Top of Data
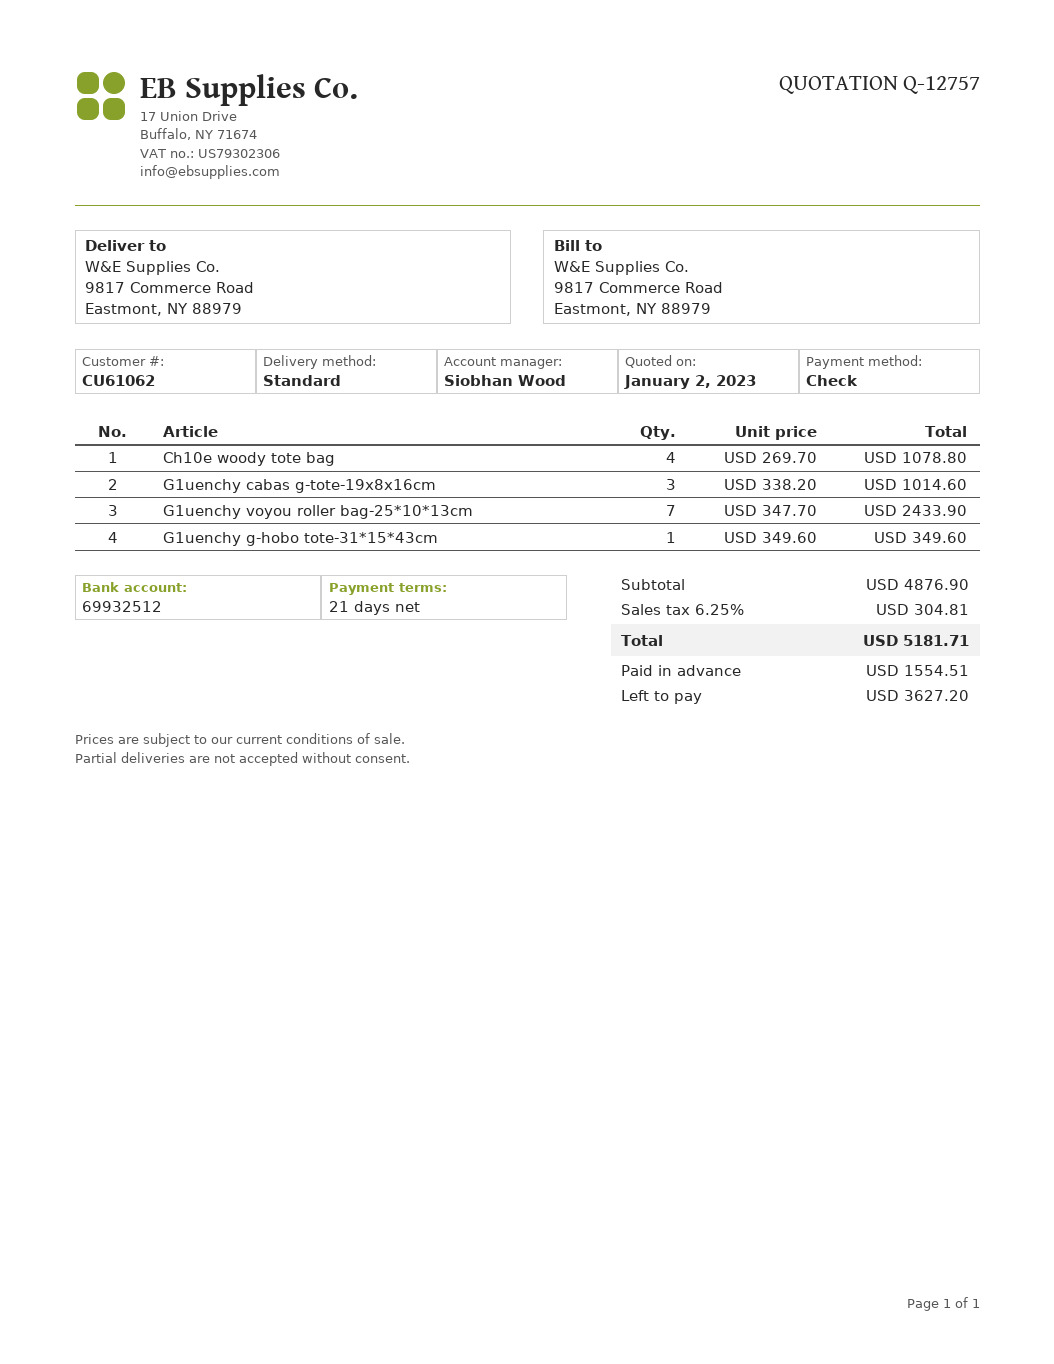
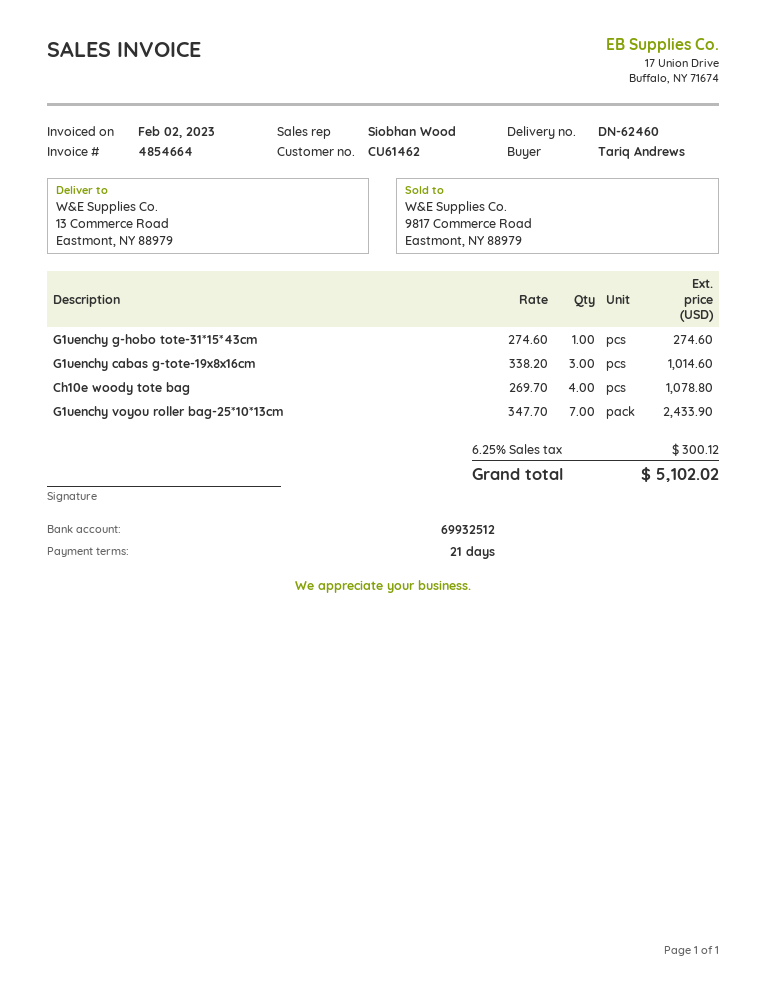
customer number: CU61062 -> CU61462
ship to: 9817 Commerce Road, Eastmont, NY 88979 -> 13 Commerce Road, Eastmont, NY 88979
G1uenchy g-hobo tote-31*15*43cm: 1 x 349.60 = 349.60 -> 1 x 274.60 = 274.60
tax: 6.25% = 304.81 -> 6.25% = 300.12
total: 5181.71 -> 5102.02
Bottom of Data
> [Description of the task]: For the entries above, transcribe precisely the lines from the one with "G1uenchy g-hobo tote-31*15*43cm: 1" through the end, including both.

> [Solved exercise]:
G1uenchy g-hobo tote-31*15*43cm: 1 x 349.60 = 349.60 -> 1 x 274.60 = 274.60
tax: 6.25% = 304.81 -> 6.25% = 300.12
total: 5181.71 -> 5102.02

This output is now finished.